● Dataset:

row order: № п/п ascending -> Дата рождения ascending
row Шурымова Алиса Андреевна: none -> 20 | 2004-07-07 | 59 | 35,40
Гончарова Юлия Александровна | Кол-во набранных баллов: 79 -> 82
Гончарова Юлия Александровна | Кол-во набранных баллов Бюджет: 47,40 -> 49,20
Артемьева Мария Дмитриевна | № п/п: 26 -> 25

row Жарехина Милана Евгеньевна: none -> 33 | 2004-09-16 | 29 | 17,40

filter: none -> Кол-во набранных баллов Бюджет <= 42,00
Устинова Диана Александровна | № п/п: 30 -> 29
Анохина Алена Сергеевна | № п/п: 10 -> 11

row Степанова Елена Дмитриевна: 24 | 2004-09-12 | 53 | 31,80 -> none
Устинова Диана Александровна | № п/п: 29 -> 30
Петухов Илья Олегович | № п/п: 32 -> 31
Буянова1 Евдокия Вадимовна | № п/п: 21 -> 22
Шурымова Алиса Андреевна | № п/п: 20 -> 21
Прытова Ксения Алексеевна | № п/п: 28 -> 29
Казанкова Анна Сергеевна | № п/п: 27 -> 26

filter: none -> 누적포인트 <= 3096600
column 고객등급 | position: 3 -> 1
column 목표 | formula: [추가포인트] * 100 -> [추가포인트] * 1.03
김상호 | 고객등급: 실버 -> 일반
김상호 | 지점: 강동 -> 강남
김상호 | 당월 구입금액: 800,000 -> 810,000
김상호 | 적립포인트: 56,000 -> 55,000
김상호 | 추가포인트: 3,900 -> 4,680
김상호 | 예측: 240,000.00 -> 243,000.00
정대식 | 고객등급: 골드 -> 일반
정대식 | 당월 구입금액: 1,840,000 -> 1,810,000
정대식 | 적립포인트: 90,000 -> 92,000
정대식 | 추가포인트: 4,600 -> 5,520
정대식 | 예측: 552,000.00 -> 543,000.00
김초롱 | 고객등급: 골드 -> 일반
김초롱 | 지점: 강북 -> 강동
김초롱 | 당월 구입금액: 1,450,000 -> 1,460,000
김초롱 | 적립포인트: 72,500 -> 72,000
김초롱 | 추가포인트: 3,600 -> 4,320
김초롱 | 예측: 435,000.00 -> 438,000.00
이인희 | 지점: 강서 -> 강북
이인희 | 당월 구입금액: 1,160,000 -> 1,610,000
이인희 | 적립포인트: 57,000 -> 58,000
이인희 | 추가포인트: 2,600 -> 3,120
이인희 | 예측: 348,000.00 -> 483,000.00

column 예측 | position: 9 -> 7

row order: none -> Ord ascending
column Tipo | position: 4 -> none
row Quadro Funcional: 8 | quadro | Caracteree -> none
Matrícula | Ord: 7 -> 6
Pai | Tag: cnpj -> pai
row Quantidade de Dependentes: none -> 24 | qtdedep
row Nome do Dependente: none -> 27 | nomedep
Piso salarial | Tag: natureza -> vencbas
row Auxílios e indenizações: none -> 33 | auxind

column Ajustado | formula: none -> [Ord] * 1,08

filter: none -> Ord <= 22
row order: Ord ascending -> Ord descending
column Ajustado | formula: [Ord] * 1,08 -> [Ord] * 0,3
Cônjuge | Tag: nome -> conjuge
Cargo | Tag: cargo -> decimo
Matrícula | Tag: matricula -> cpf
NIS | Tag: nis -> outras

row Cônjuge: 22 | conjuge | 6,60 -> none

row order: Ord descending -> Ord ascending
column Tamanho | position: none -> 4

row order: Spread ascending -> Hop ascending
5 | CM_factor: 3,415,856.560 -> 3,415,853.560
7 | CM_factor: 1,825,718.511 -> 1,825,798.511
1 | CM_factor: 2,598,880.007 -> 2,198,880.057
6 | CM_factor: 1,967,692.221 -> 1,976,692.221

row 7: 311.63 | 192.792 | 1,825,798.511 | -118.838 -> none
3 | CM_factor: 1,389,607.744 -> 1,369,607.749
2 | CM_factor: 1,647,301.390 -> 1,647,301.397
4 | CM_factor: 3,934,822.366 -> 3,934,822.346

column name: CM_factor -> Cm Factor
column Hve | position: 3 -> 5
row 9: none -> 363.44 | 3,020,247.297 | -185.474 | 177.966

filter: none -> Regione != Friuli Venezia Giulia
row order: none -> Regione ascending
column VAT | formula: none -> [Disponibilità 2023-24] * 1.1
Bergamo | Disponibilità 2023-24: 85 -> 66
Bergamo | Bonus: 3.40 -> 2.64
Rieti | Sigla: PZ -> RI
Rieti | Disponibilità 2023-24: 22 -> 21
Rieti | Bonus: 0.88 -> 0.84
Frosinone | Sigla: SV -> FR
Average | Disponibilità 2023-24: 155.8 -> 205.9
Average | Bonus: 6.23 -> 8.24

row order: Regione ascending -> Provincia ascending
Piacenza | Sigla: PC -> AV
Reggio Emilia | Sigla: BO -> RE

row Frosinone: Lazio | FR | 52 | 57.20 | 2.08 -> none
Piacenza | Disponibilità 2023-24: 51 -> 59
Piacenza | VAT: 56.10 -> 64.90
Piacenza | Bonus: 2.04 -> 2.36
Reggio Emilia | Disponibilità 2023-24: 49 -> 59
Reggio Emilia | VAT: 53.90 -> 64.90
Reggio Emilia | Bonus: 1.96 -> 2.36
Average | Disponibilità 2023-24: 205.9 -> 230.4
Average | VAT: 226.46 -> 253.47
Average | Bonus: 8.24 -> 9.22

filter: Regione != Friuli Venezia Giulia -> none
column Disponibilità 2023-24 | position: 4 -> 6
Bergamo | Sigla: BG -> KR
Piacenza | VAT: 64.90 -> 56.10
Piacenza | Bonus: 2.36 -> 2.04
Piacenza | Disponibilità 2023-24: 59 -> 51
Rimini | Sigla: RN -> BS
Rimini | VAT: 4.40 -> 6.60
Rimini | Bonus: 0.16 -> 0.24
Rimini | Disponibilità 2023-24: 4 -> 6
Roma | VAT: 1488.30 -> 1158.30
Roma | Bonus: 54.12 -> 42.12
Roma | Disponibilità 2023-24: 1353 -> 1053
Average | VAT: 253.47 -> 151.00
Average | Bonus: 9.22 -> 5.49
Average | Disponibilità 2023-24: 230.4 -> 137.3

● Activity:
Each line with the word "Rieti" in the records above belongs in the result; copy all of them.

● Your response:
Rieti | Sigla: PZ -> RI
Rieti | Disponibilità 2023-24: 22 -> 21
Rieti | Bonus: 0.88 -> 0.84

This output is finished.